WHAT TO WORK ON:
Return each entry word for word and skip its pictures.

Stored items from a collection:
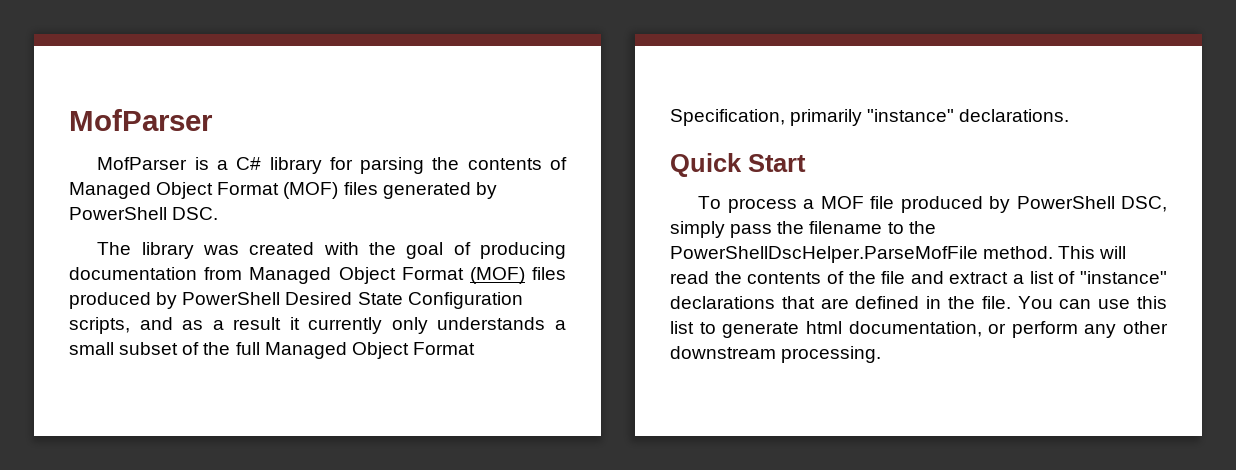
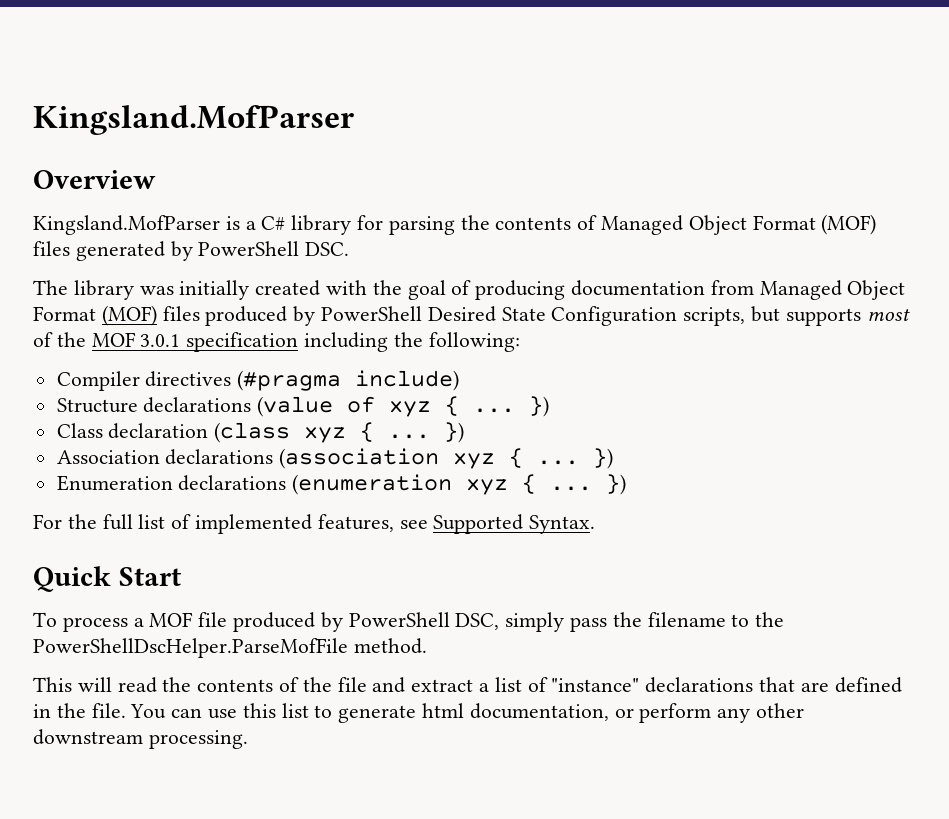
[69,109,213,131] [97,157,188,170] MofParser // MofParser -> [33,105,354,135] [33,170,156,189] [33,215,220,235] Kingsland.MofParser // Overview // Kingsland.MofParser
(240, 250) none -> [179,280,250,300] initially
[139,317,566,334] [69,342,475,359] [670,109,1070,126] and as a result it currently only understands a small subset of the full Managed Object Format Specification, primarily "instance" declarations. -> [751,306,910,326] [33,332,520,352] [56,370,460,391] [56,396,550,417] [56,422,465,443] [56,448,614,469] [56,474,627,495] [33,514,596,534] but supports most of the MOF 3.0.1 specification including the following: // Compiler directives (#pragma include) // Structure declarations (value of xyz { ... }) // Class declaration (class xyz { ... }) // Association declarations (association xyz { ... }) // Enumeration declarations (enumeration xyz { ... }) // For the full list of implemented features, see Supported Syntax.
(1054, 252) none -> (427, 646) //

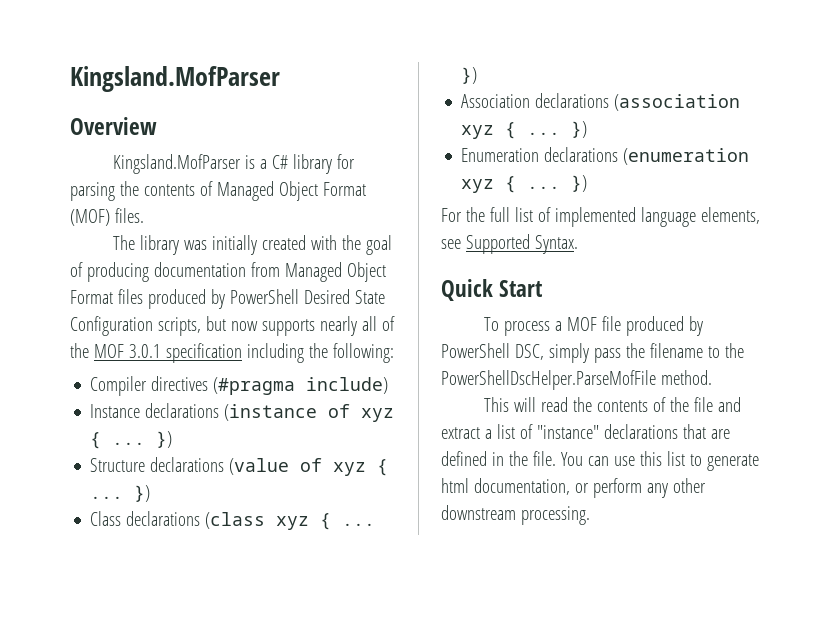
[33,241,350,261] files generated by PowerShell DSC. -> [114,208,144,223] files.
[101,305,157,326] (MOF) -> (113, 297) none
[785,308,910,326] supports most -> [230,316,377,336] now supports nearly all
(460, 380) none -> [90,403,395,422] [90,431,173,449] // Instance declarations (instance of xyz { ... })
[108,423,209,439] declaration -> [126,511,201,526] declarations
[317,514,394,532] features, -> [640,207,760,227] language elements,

OUTPUT FOR THIS TASK:
[69,109,213,131] [97,157,188,170] MofParser // MofParser -> [33,105,354,135] [33,170,156,189] [33,215,220,235] Kingsland.MofParser // Overview // Kingsland.MofParser
(240, 250) none -> [179,280,250,300] initially
[139,317,566,334] [69,342,475,359] [670,109,1070,126] and as a result it currently only understands a small subset of the full Managed Object Format Specification, primarily "instance" declarations. -> [751,306,910,326] [33,332,520,352] [56,370,460,391] [56,396,550,417] [56,422,465,443] [56,448,614,469] [56,474,627,495] [33,514,596,534] but supports most of the MOF 3.0.1 specification including the following: // Compiler directives (#pragma include) // Structure declarations (value of xyz { ... }) // Class declaration (class xyz { ... }) // Association declarations (association xyz { ... }) // Enumeration declarations (enumeration xyz { ... }) // For the full list of implemented features, see Supported Syntax.
(1054, 252) none -> (427, 646) //

[33,241,350,261] files generated by PowerShell DSC. -> [114,208,144,223] files.
[101,305,157,326] (MOF) -> (113, 297) none
[785,308,910,326] supports most -> [230,316,377,336] now supports nearly all
(460, 380) none -> [90,403,395,422] [90,431,173,449] // Instance declarations (instance of xyz { ... })
[108,423,209,439] declaration -> [126,511,201,526] declarations
[317,514,394,532] features, -> [640,207,760,227] language elements,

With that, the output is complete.